Differential Equations
Differential equations are equations that involve derivatives of a function. They describe how a certain quantity changes over time. For instance, if you have a differential equation like \[ y'' + y = \sin t, \], it explains how the second derivative of \(y\), noted as \(y''\), and \(y\) itself relate to the sine of \(t\). These equations are vital in modeling various real-world phenomena ranging from physics to biology.
Initial Conditions
Initial conditions are the values of the function and its derivatives at the start (usually when t=0). They are essential for solving differential equations because they help determine the specific solution out of the many possible ones. For example, in the differential equation we considered, the initial conditions are \(y(0) = 1\) and \(y'(0) = 0\). These tell us the state of the system at the beginning and are used to find the constants needed in the solution.
Inverse Laplace Transform
The inverse Laplace transform is the process of converting a Laplace-transformed function back into its original time-domain form. The Laplace transform makes solving differential equations easier because it converts them into algebraic equations. To get back to the time domain, we use the inverse Laplace transform. In our example, after finding \(Y(s)\), the inverse Laplace transform helped us reach the final solution for \(y(t)\), which is \(y(t) = \frac{t \sin t}{2} + \cos t\).

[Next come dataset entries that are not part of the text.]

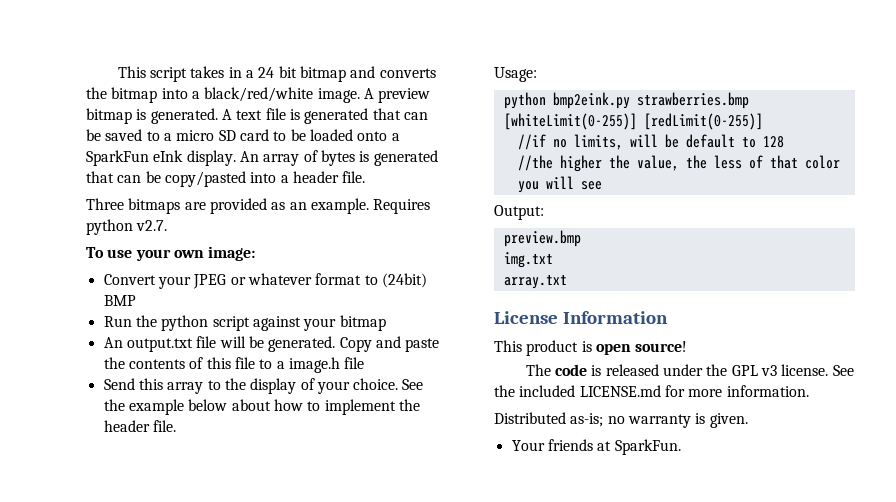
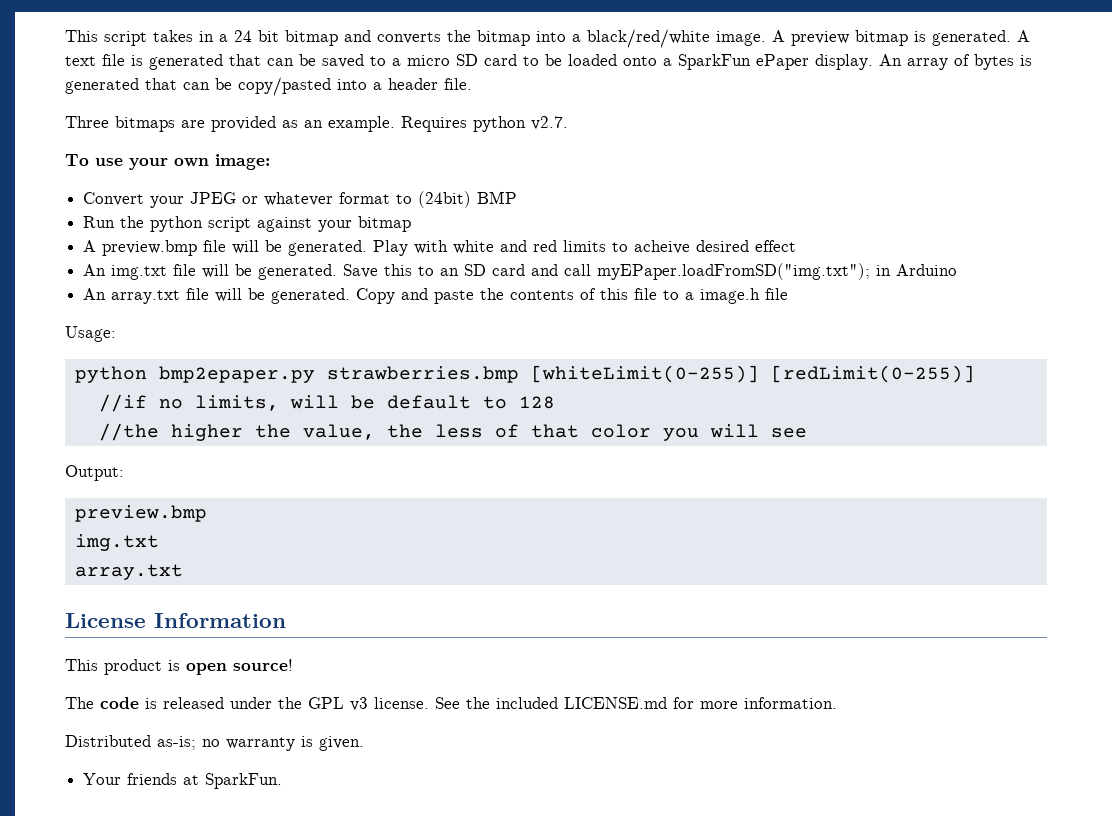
- A text file is generated that can be saved to a micro SD card to be loaded onto a SparkFun eInk display.
+ A text file is generated that can be saved to a micro SD card to be loaded onto a SparkFun ePaper display.
- An output.txt file will be generated.
+ A preview.bmp file will be generated. Play with white and red limits to acheive desired effect
+ An img.txt file will be generated. Save this to an SD card and call myEPaper.loadFromSD("img.txt"); in Arduino
+ An array.txt file will be generated.
- Send this array to the display of your choice. See the example below about how to implement the header file.
- python bmp2eink.py strawberries.bmp [whiteLimit(0-255)] [redLimit(0-255)]
+ python bmp2epaper.py strawberries.bmp [whiteLimit(0-255)] [redLimit(0-255)]

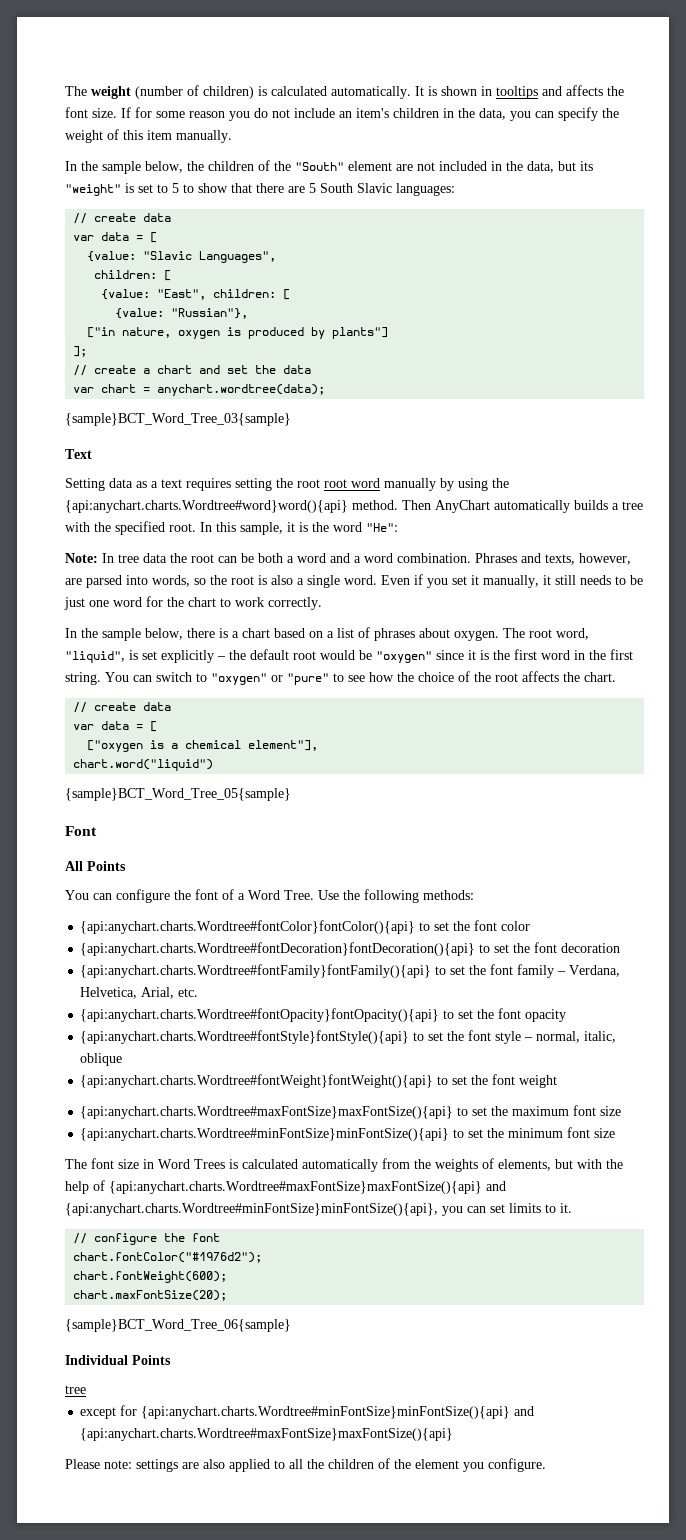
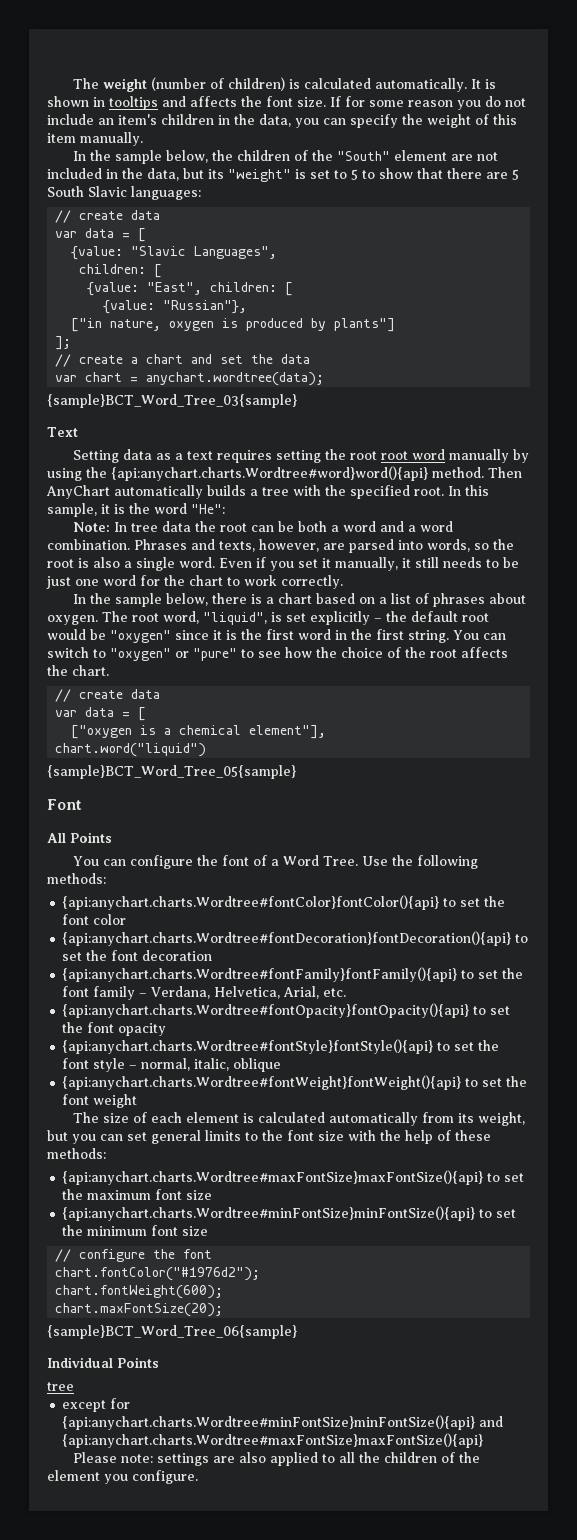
+ The size of each element is calculated automatically from its weight, but you can set general limits to the font size with the help of these methods:
- The font size in Word Trees is calculated automatically from the weights of elements, but with the help of {api:anychart.charts.Wordtree#maxFontSize}maxFontSize(){api} and {api:anychart.charts.Wordtree#minFontSize}minFontSize(){api}, you can set limits to it.

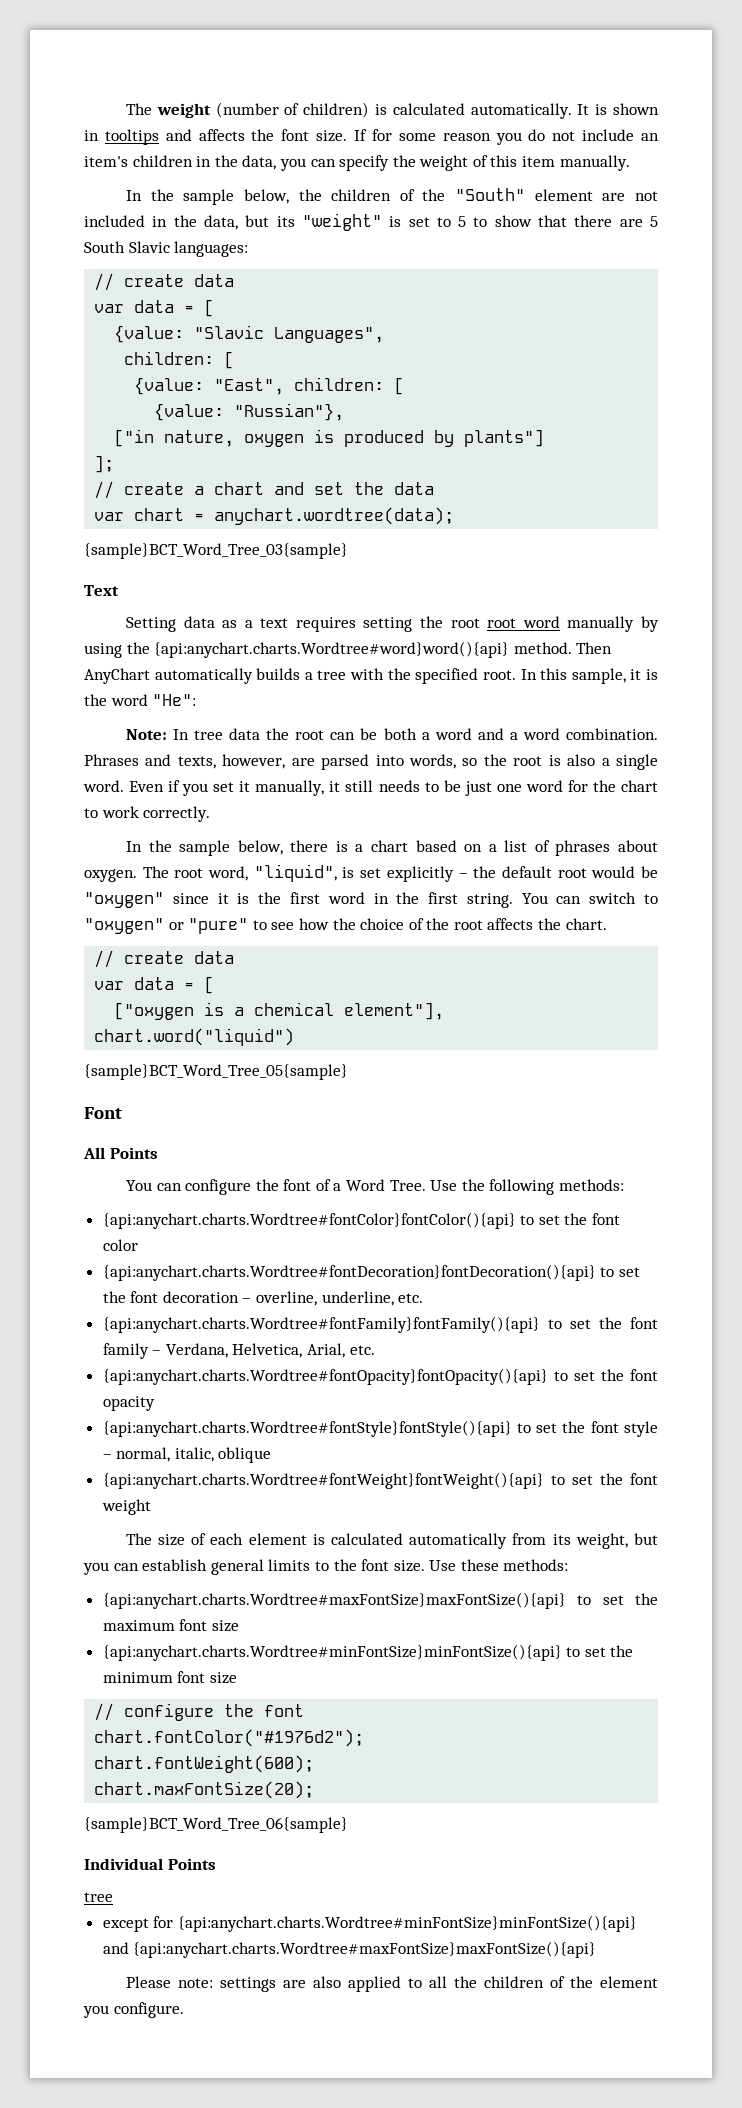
- {api:anychart.charts.Wordtree#fontDecoration}fontDecoration(){api} to set the font decoration
+ {api:anychart.charts.Wordtree#fontDecoration}fontDecoration(){api} to set the font decoration – overline, underline, etc.
- The size of each element is calculated automatically from its weight, but you can set general limits to the font size with the help of these methods:
+ The size of each element is calculated automatically from its weight, but you can establish general limits to the font size. Use these methods:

Linear Differential Equations
A linear differential equation is one in which the function and its derivatives appear to the power of one and are not multiplied together. Our equation \(y'' + y = \sin t\) is linear because it fits this form. Linear differential equations are easier to solve and have many tools dedicated to them, such as the Laplace transform. They appear often in engineering and the sciences because they are good at modeling many physical systems.